NEW YORK (April 29, 2014)—There is new, more definitive evidence implicating camels in the ongoing outbreak of Middle East Respiratory Syndrome, or MERS. Scientists at the Center for Infection and Immunity at Columbia University’s Mailman School of Public Health, King Saud University, and EcoHealth Alliance extracted a complete, live, infectious sample of MERS coronavirus (MERS-CoV) from two camels in Saudi Arabia. The sample matched MERS-CoV found in humans, indicating that the virus in camels is capable of infecting humans and that camels are a likely source of the outbreak.

Results appear online in the journal mBio

The researchers examined nasal samples collected during a countrywide survey of dromedary camels and selected samples from two animals with the highest viral load. They cultured and obtained complete genomic sequence from both animals as well as virus in nasal samples from several other camels.

The mathematical means of all genetic sequences (the consensus genomic sequences) were consistent with viruses found in human cases; however, samples from camels contained more than one virus genotype. Over a period of 48 hours of culture in primate cells, the genomic variation of viruses narrowed, mirroring the lower sequence diversity reported in MERS-CoV found in humans. 

“The finding of infectious virus strengthens the argument that dromedary camels are reservoirs for MERS-CoV,” says first author Thomas Briese, PhD, associate director of the Center for Infection and Immunity and associate professor of Epidemiology at the Mailman School. “The narrow range of MERS viruses in humans and a very broad range in camels may explain in part why the human disease is uncommon: because only a few genotypes are capable of cross species transmission,” adds Dr. Briese. 

“Given these new data, we are now investigating potential routes for human infection through exposure to camel milk or meat products,” says co-author Abdulaziz N. Alagaili, PhD, director of the Mammals Research Chair at King Saud University. “This report builds on work published earlier this year when our team found that three-quarters of camels in Saudi Arabia carry MERS virus.”

To date, at least 300 people have been infected with the virus that causes MERS and approximately 100 have died since the first documented case in Saudi Arabia in September 2012. Of these, more than 60—about one-fourth of the global total since MERS was identified—have been reported in the past month. Most cases have been in Saudi Arabia, with lower numbers in Jordan, Qatar, Tunisia, and the United Arab Emirates. France, Germany, Italy, and the United Kingdom, and more recently Malaysia and the Philippines, have also reported cases related to travel to the Middle East. While human-to-human transmission has occurred, the source of the disease in most cases has remained a mystery. 

“Although there is no evidence that MERS-CoV is becoming more transmissible, the recent increase in reported cases is a cause for concern,” says senior author W. Ian Lipkin, MD, director of the Center for Infection and Immunity and the John Snow Professor of Epidemiology at the Mailman School. “It is essential that investigators commit to data and sample sharing so that this potential threat to global health is addressed by the entire biomedical research community.”

Additional co-authors include Nischay Mishra and Komal Jain at the Center for Infection and Immunity; Iyad S. Zalmout and Osama B. Mohammed at KSU Mammals Research Chair; Omar J. Jabado at the Icahn Medical Institute; and William B. Karesh and Peter Daszak at EcoHealth Alliance.

W. Ian Lipkin, MD, director of the Center for Infection and Immunity (CII) and the John Snow Professor of Epidemiology at the Mailman School, is the study’s senior author.
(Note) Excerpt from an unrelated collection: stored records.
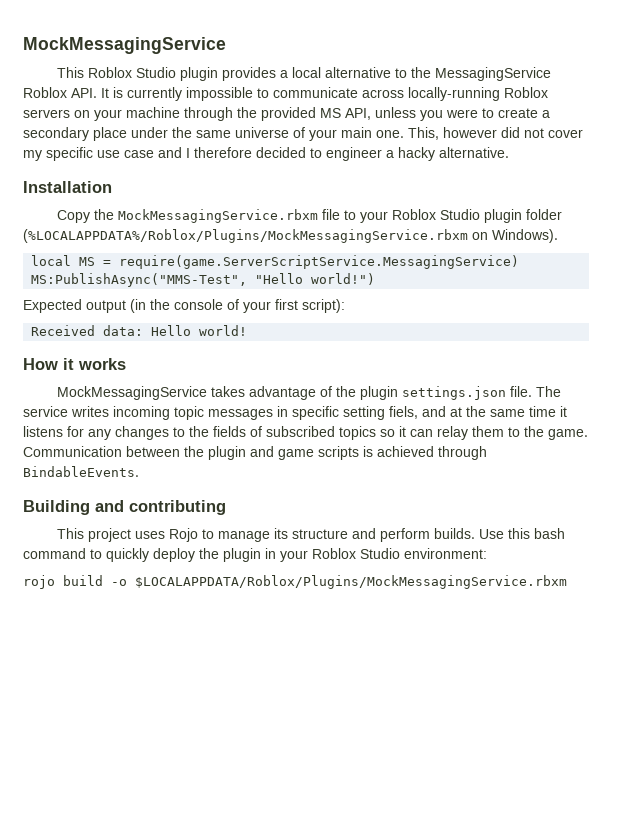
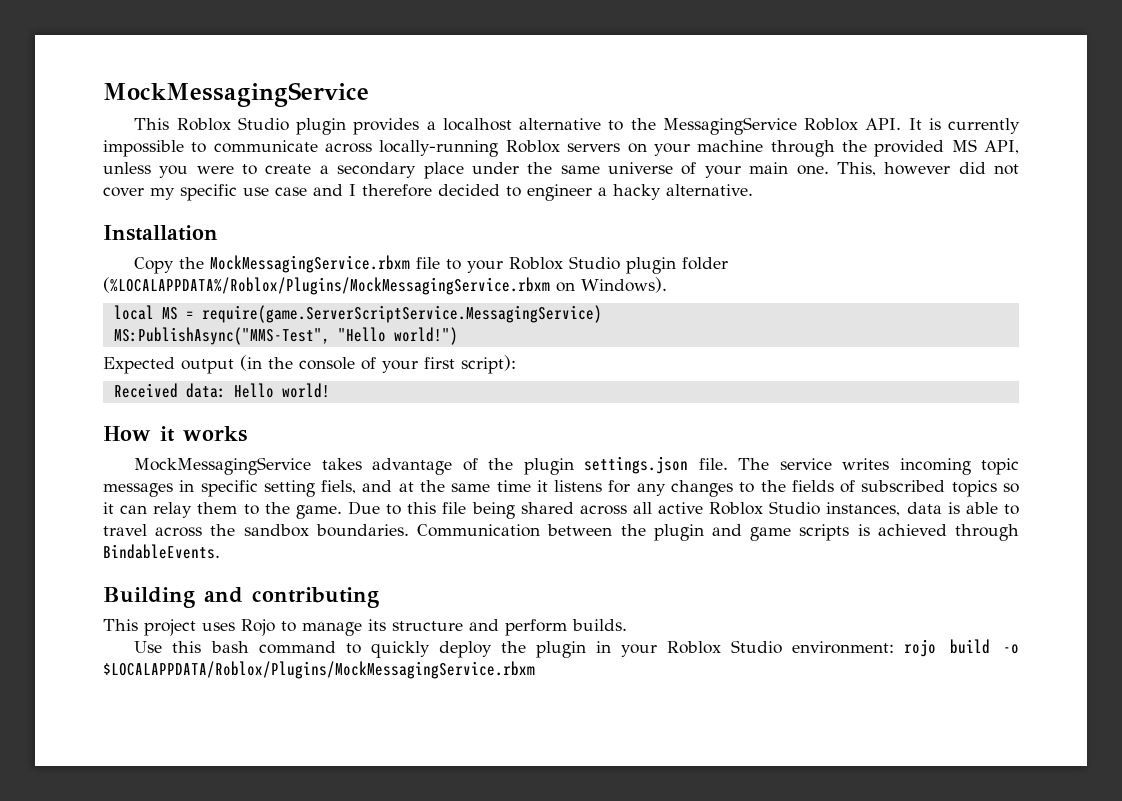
- This Roblox Studio plugin provides a local alternative to the MessagingService Roblox API. It is currently impossible to communicate across locally-running Roblox servers on your machine through the provided MS API, unless you were to create a secondary place under the same universe of your main one.
+ This Roblox Studio plugin provides a localhost alternative to the MessagingService Roblox API. It is currently impossible to communicate across locally-running Roblox servers on your machine through the provided MS API, unless you were to create a secondary place under the same universe of your main one.
+ Due to this file being shared across all active Roblox Studio instances, data is able to travel across the sandbox boundaries.
- This project uses Rojo to manage its structure and perform builds. Use this bash command to quickly deploy the plugin in your Roblox Studio environment:
- rojo build -o $LOCALAPPDATA/Roblox/Plugins/MockMessagingService.rbxm
+ This project uses Rojo to manage its structure and perform builds.
+ Use this bash command to quickly deploy the plugin in your Roblox Studio environment: rojo build -o $LOCALAPPDATA/Roblox/Plugins/MockMessagingService.rbxm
Additional co-authors include Nischay Mishra and Komal Jain at CII; Iyad S. Zalmout and Osama B. Mohammed at KSU Mammals Research Chair; Omar J. Jabado at the Icahn Medical Institute; and William B. Karesh and Peter Daszak at EcoHealth Alliance.
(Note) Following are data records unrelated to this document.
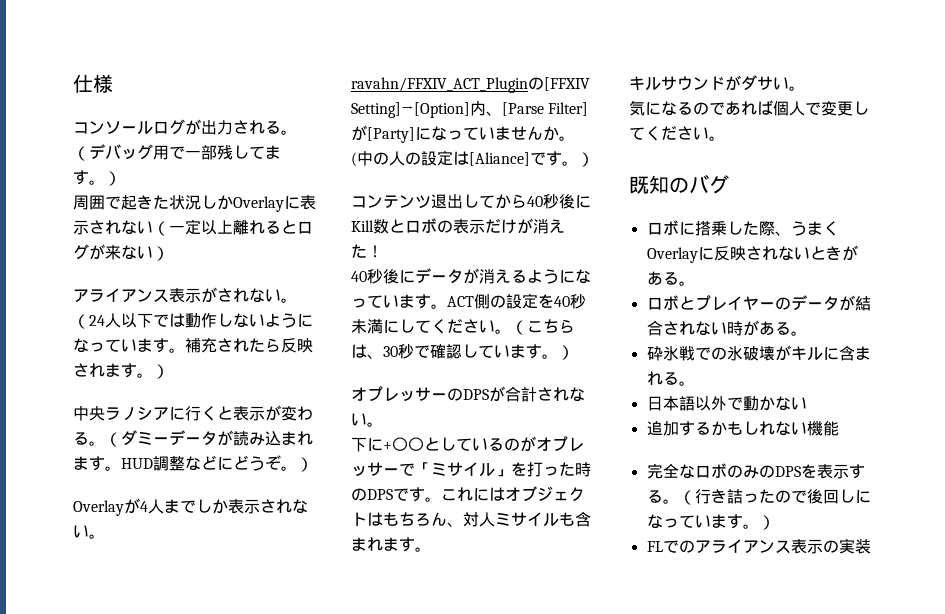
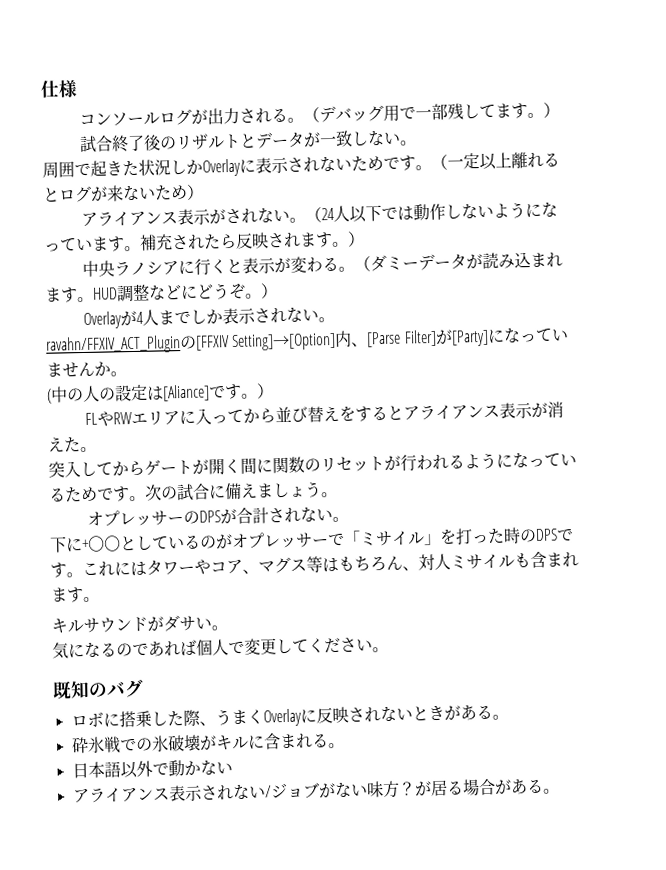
+ 試合終了後のリザルトとデータが一致しない。
- 周囲で起きた状況しかOverlayに表示されない（一定以上離れるとログが来ない）
+ 周囲で起きた状況しかOverlayに表示されないためです。（一定以上離れるとログが来ないため）
- コンテンツ退出してから40秒後にKill数とロボの表示だけが消えた！
- 40秒後にデータが消えるようになっています。ACT側の設定を40秒未満にしてください。（こちらは、30秒で確認しています。）
+ FLやRWエリアに入ってから並び替えをするとアライアンス表示が消えた。
+ 突入してからゲートが開く間に関数のリセットが行われるようになっているためです。次の試合に備えましょう。
- これにはオブジェクトはもちろん、対人ミサイルも含まれます。
+ これにはタワーやコア、マグス等はもちろん、対人ミサイルも含まれます。
- ロボとプレイヤーのデータが結合されない時がある。
- 追加するかもしれない機能
- 完全なロボのみのDPSを表示する。（行き詰ったので後回しになっています。）
- FLでのアライアンス表示の実装
+ アライアンス表示されない/ジョブがない味方？が居る場合がある。

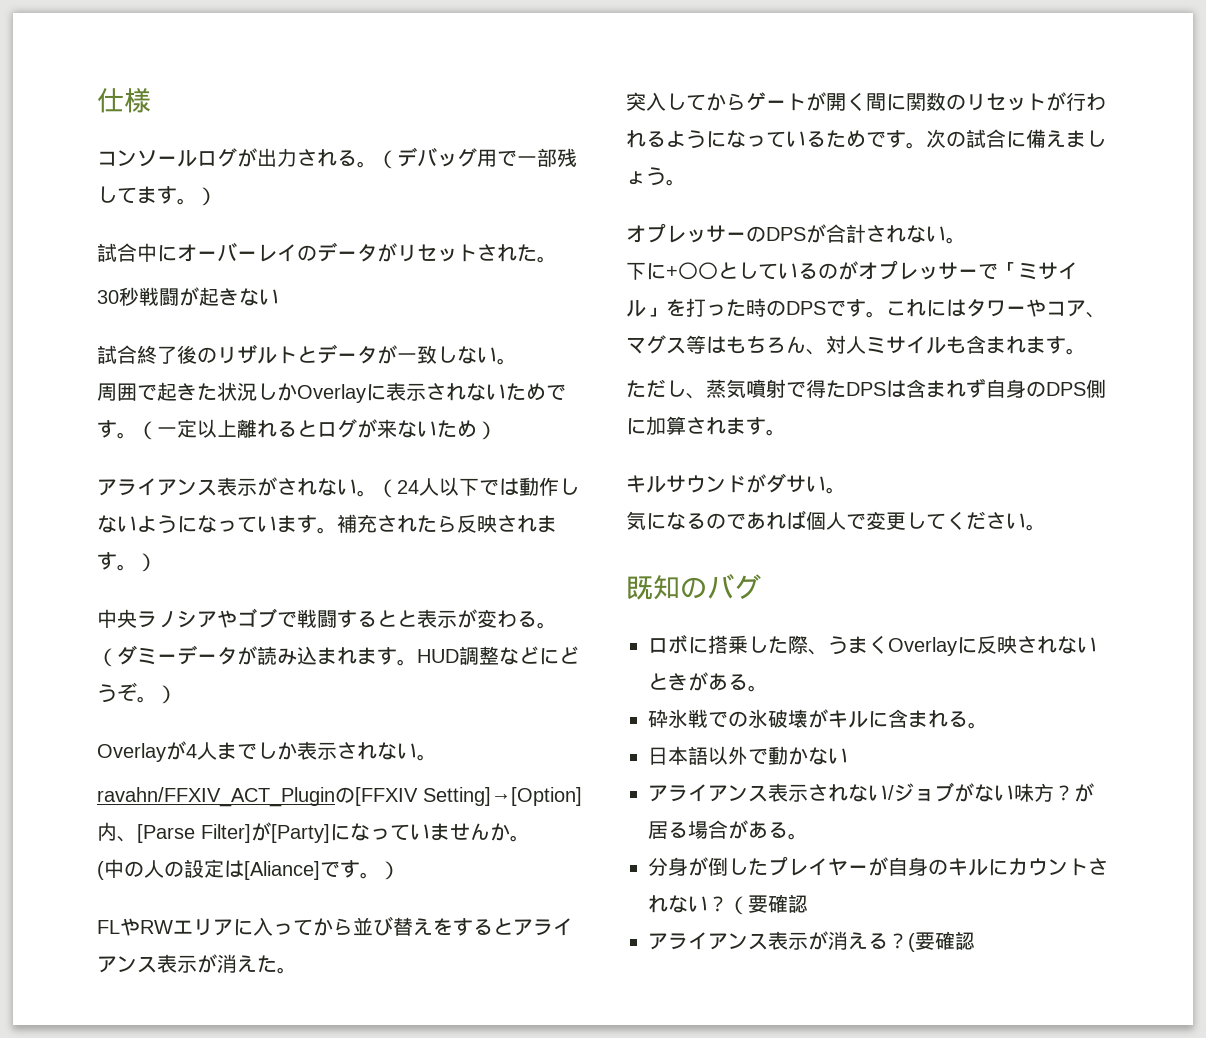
+ 試合中にオーバーレイのデータがリセットされた。
+ 30秒戦闘が起きない
- 中央ラノシアに行くと表示が変わる。
+ 中央ラノシアやゴブで戦闘するとと表示が変わる。
+ ただし、蒸気噴射で得たDPSは含まれず自身のDPS側に加算されます。
+ 分身が倒したプレイヤーが自身のキルにカウントされない？（要確認
+ アライアンス表示が消える？(要確認

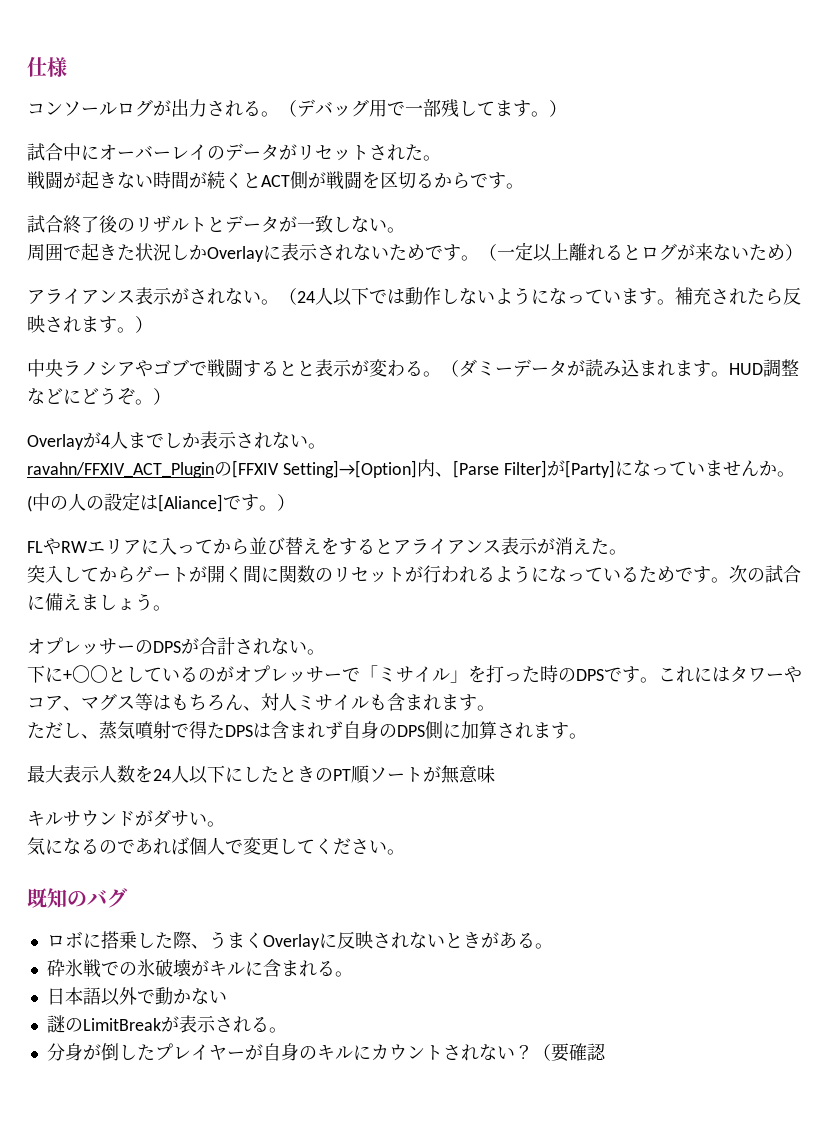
- 30秒戦闘が起きない
+ 戦闘が起きない時間が続くとACT側が戦闘を区切るからです。
+ 最大表示人数を24人以下にしたときのPT順ソートが無意味
- アライアンス表示されない/ジョブがない味方？が居る場合がある。
+ 謎のLimitBreakが表示される。
- アライアンス表示が消える？(要確認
The KSU Mammals Research Chair is supported by the Deanship of Scientific Research, King Saud University. Work in the Center for Infection and Immunity and EcoHealth Alliance is supported by awards from the National Institutes of Health (AI057158) and the United States Agency for International Development’s Emerging Pandemic Threat Program, PREDICT project, under terms of Cooperative Agreement Number GHN-A-OO-09-00010-00.